Facebook CEO Mark Zuckerberg used the opening remarks of the company’s fourth quarter earnings forum to blast Apple over its upcoming privacy changes, and to say Facebook increasingly sees Apple as one of its biggest competitors.
Apple is gearing up for a software change that will more prominently ask iPhone and iPad users if they want to share their information for ad-tracking purposes.
The online advertising industry expects to be hit hard by that policy, as some percentage of users choose not to share that information.
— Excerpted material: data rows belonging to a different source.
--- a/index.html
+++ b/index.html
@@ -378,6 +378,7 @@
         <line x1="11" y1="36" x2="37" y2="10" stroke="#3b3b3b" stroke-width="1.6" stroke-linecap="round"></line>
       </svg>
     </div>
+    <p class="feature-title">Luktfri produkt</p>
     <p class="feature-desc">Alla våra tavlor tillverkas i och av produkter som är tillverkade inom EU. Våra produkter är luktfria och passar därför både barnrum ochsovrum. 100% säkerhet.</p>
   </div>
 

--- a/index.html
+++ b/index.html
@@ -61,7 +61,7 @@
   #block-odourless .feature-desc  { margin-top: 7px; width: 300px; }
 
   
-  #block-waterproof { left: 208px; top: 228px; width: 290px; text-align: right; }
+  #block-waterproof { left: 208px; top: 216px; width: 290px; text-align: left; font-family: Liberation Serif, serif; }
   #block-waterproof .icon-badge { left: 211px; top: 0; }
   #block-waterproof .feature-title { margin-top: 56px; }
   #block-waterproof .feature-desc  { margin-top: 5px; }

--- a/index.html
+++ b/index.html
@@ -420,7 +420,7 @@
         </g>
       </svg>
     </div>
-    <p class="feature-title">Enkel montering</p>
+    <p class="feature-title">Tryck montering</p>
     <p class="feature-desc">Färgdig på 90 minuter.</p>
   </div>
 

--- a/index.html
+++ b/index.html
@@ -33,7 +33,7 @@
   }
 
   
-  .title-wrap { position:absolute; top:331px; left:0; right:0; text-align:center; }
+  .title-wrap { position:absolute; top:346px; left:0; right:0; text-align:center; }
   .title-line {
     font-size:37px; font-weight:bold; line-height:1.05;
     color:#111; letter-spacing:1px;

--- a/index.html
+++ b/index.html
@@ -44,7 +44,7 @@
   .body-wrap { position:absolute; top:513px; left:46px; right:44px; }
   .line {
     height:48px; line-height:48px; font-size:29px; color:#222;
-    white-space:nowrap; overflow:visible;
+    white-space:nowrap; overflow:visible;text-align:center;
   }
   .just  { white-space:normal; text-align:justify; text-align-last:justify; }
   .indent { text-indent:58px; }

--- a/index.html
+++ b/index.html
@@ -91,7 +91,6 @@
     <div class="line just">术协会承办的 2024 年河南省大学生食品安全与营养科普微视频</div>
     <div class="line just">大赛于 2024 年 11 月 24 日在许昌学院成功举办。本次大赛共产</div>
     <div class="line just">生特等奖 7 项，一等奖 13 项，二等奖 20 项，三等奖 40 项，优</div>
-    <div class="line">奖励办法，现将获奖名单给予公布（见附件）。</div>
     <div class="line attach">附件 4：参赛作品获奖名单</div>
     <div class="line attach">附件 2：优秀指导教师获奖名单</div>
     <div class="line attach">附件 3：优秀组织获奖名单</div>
Facebook, which derives nearly all its revenue from online advertising, has been outspoken about the changes in Apple’s privacy policy, running newspaper ads, publishing a website and running a blog post outlining its arguments opposing Apple over the change it claims “threatens the personalized ads that millions of small businesses rely on to find and reach customers.”
Zuckerberg, in his comments, suggested Apple uses its position to help its own services, particularly its iMessage service, which competes with Facebook’s Messenger and WhatsApp services.
“iMessage is a key linchpin of their ecosystem,” he said. “It comes pre-installed on every iPhone and they preference it with private APIs and permissions, which is why iMessage is the most used messaging service in the US,” Zuckerberg observed.
He said Apple’s business is now depending more and more on gaining share in apps and services.
“Apple has every incentive to use their dominant platform position to interfere with how our apps and other apps work, which they regularly do to preference their own,” he said. “This impacts the growth of millions of businesses around the world, including with the upcoming iOS 14 changes.”
Zuckerberg also reiterated Facebook’s argument that Apple’s privacy changes will make it harder for small businesses ability to reach their customers with targeted ads.
“Apple may say they’re doing this to help people but the moves clearly track their competitor interests,” he said. “We and others are going to be up against this for the foreseeable future.”